> [WHAT THIS TASK INVOLVES]
Restate the data word for word and leave the images out.

> [PROVIDED ENTRIES]

__________

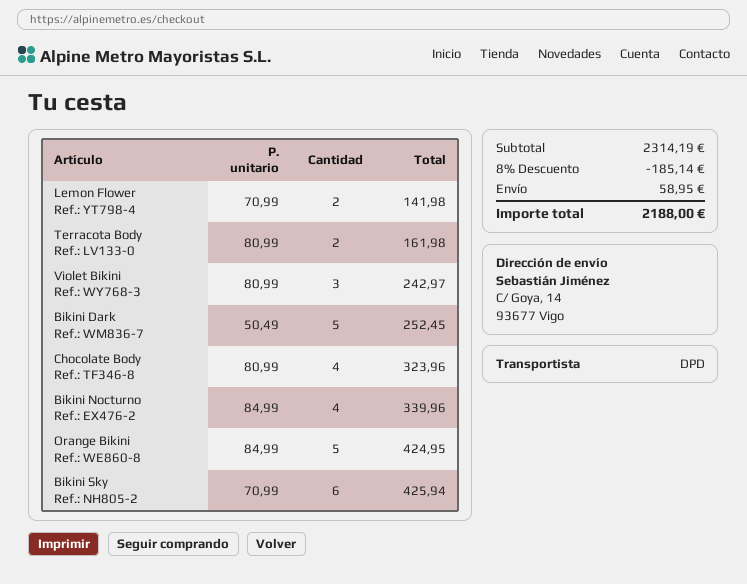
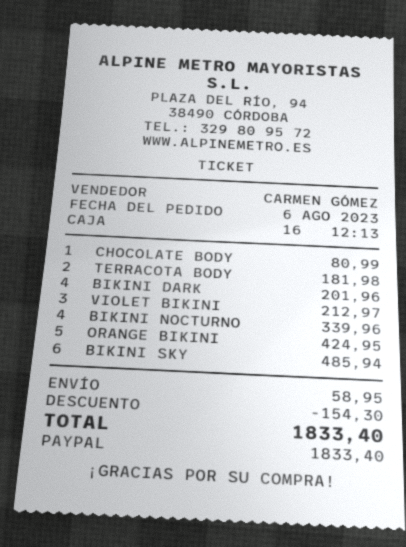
Lemon Flower: 2 for 141.98 -> none
Terracota Body: 2 for 161.98 -> 2 for 181.98
Violet Bikini: 3 for 242.97 -> 3 for 212.97
Bikini Dark: 5 for 252.45 -> 4 for 201.96
Chocolate Body: 4 for 323.96 -> 1 for 80.99
Bikini Sky: 6 for 425.94 -> 6 for 485.94
discount: 185.14 -> 154.30
total: 2188.00 -> 1833.40

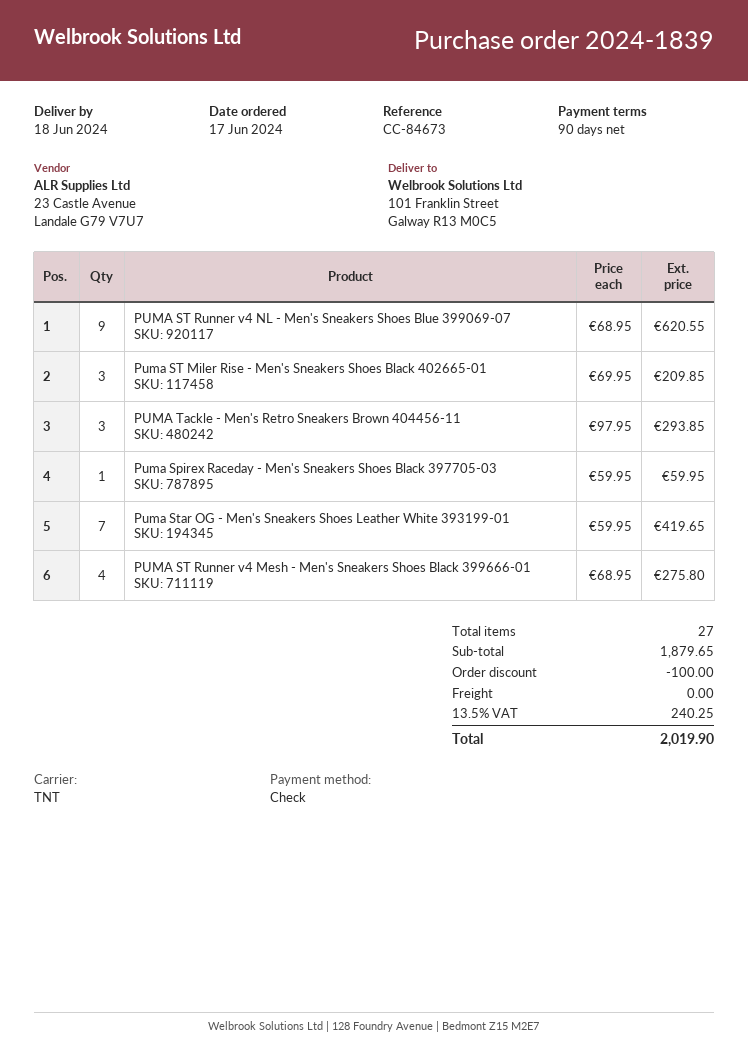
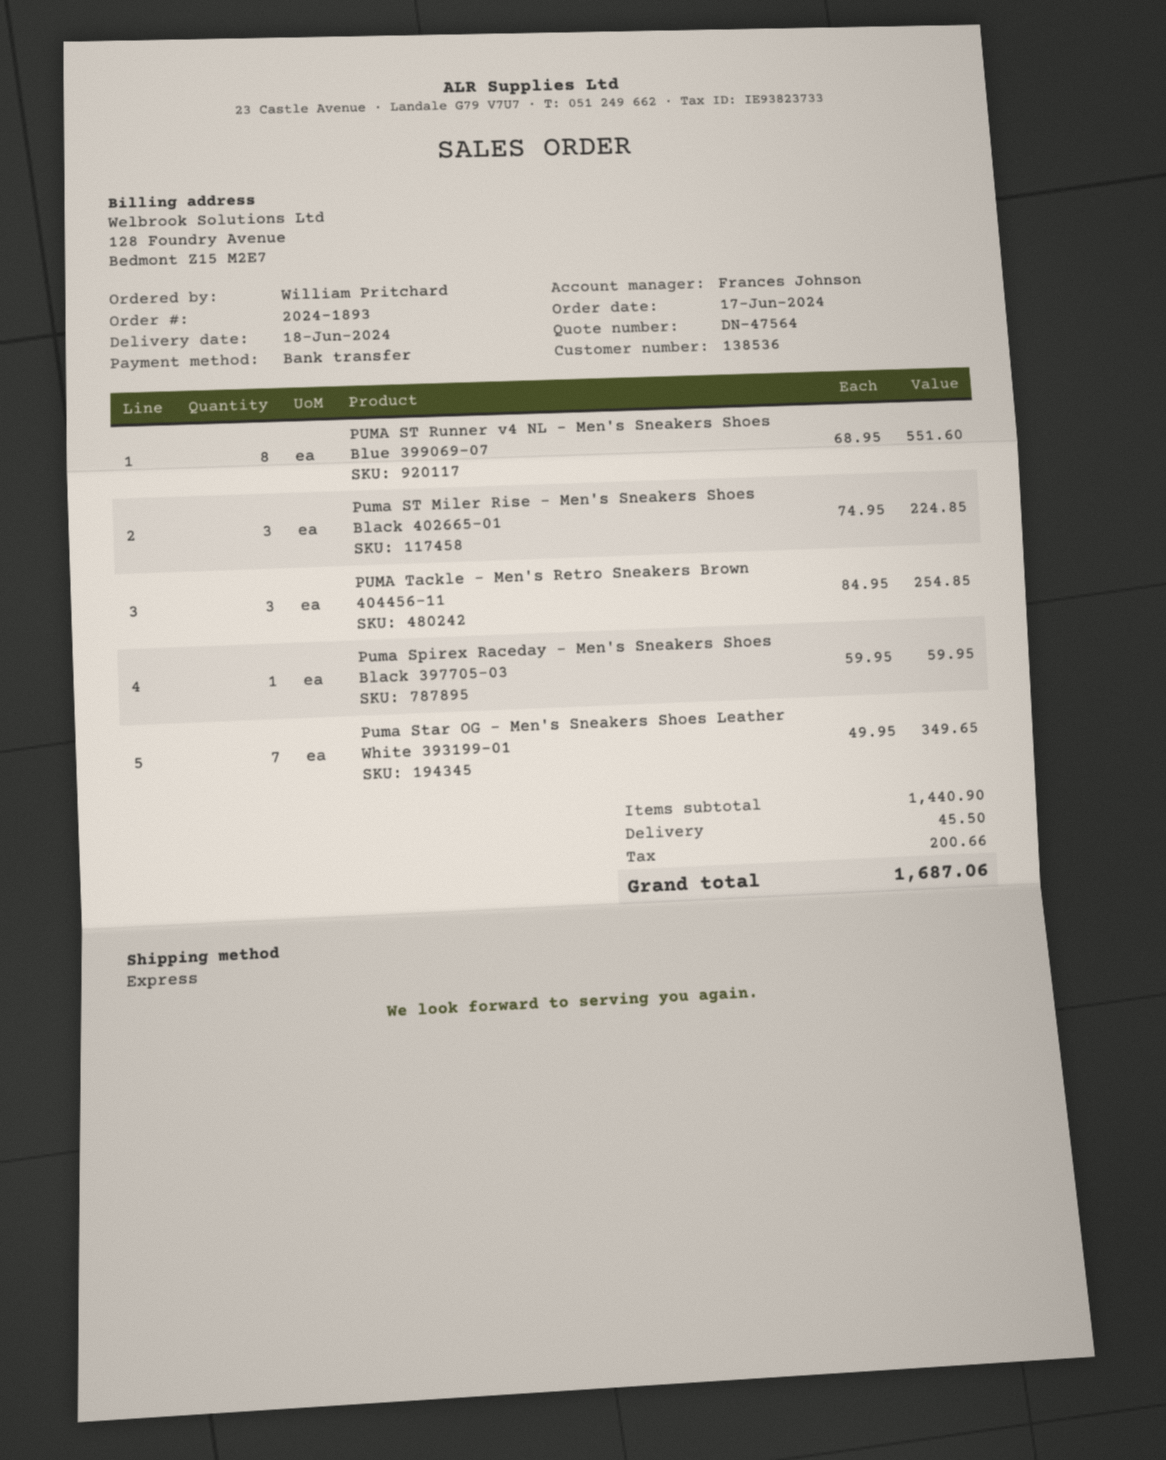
order number: 2024-1839 -> 2024-1893
payment method: cheque -> bank transfer
shipping method: TNT -> express
PUMA ST Runner v4 NL - Men's Sneakers Shoes Blue 399069-07: 9 x 68.95 = 620.55 -> 8 x 68.95 = 551.60
Puma ST Miler Rise - Men's Sneakers Shoes Black 402665-01: 3 x 69.95 = 209.85 -> 3 x 74.95 = 224.85
PUMA Tackle - Men's Retro Sneakers Brown 404456-11: 3 x 97.95 = 293.85 -> 3 x 84.95 = 254.85
Puma Star OG - Men's Sneakers Shoes Leather White 393199-01: 7 x 59.95 = 419.65 -> 7 x 49.95 = 349.65
PUMA ST Runner v4 Mesh - Men's Sneakers Shoes Black 399666-01: 4 x 68.95 = 275.80 -> none
subtotal: 1879.65 -> 1440.90
discount: 100.00 -> none
shipping: 0.00 -> 45.50
tax: 240.25 -> 200.66
total: 2019.90 -> 1687.06

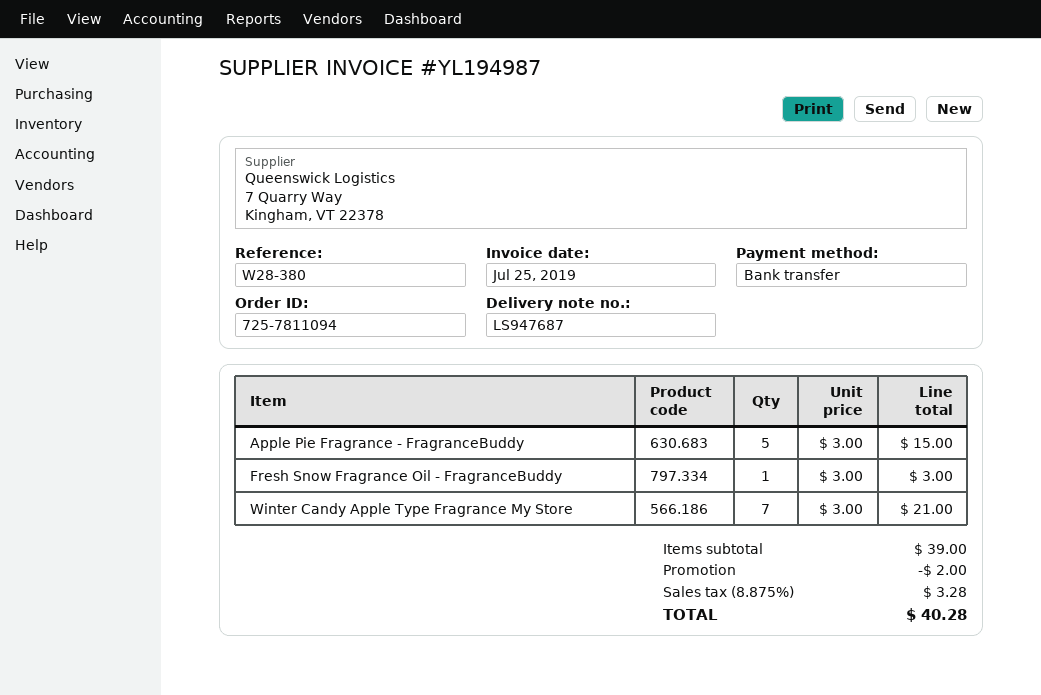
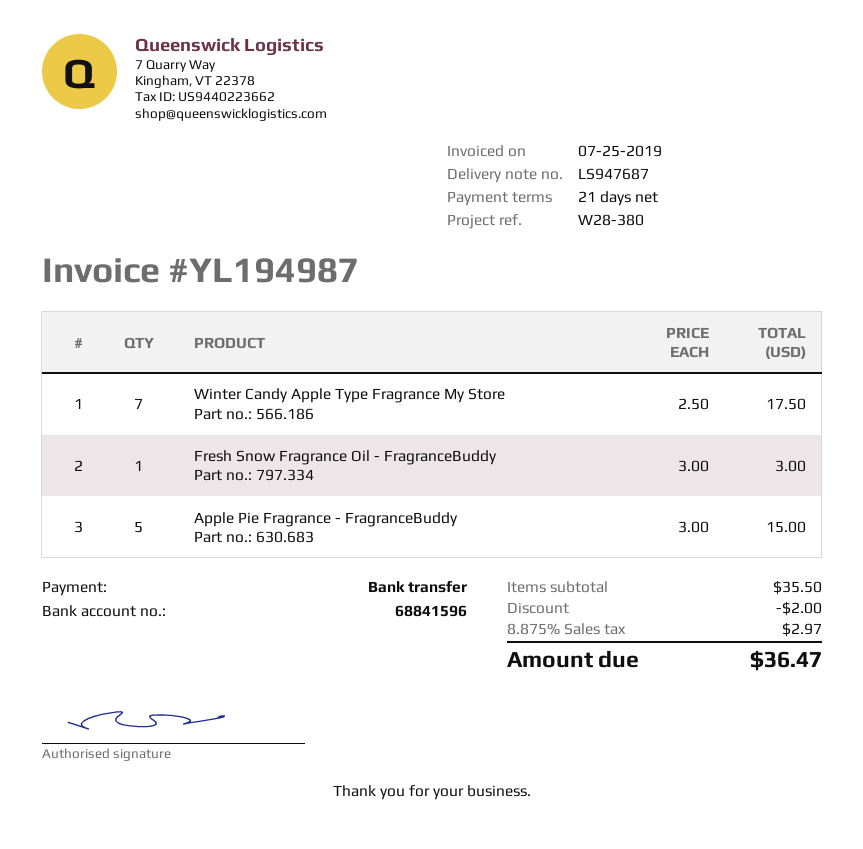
Winter Candy Apple Type Fragrance My Store: 7 x 3.00 = 21.00 -> 7 x 2.50 = 17.50
subtotal: 39.00 -> 35.50
tax: 8.875% = 3.28 -> 8.875% = 2.97
total: 40.28 -> 36.47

__________

> [FINISHED TASK]
Lemon Flower: 2 for 141.98 -> none
Terracota Body: 2 for 161.98 -> 2 for 181.98
Violet Bikini: 3 for 242.97 -> 3 for 212.97
Bikini Dark: 5 for 252.45 -> 4 for 201.96
Chocolate Body: 4 for 323.96 -> 1 for 80.99
Bikini Sky: 6 for 425.94 -> 6 for 485.94
discount: 185.14 -> 154.30
total: 2188.00 -> 1833.40

order number: 2024-1839 -> 2024-1893
payment method: cheque -> bank transfer
shipping method: TNT -> express
PUMA ST Runner v4 NL - Men's Sneakers Shoes Blue 399069-07: 9 x 68.95 = 620.55 -> 8 x 68.95 = 551.60
Puma ST Miler Rise - Men's Sneakers Shoes Black 402665-01: 3 x 69.95 = 209.85 -> 3 x 74.95 = 224.85
PUMA Tackle - Men's Retro Sneakers Brown 404456-11: 3 x 97.95 = 293.85 -> 3 x 84.95 = 254.85
Puma Star OG - Men's Sneakers Shoes Leather White 393199-01: 7 x 59.95 = 419.65 -> 7 x 49.95 = 349.65
PUMA ST Runner v4 Mesh - Men's Sneakers Shoes Black 399666-01: 4 x 68.95 = 275.80 -> none
subtotal: 1879.65 -> 1440.90
discount: 100.00 -> none
shipping: 0.00 -> 45.50
tax: 240.25 -> 200.66
total: 2019.90 -> 1687.06

Winter Candy Apple Type Fragrance My Store: 7 x 3.00 = 21.00 -> 7 x 2.50 = 17.50
subtotal: 39.00 -> 35.50
tax: 8.875% = 3.28 -> 8.875% = 2.97
total: 40.28 -> 36.47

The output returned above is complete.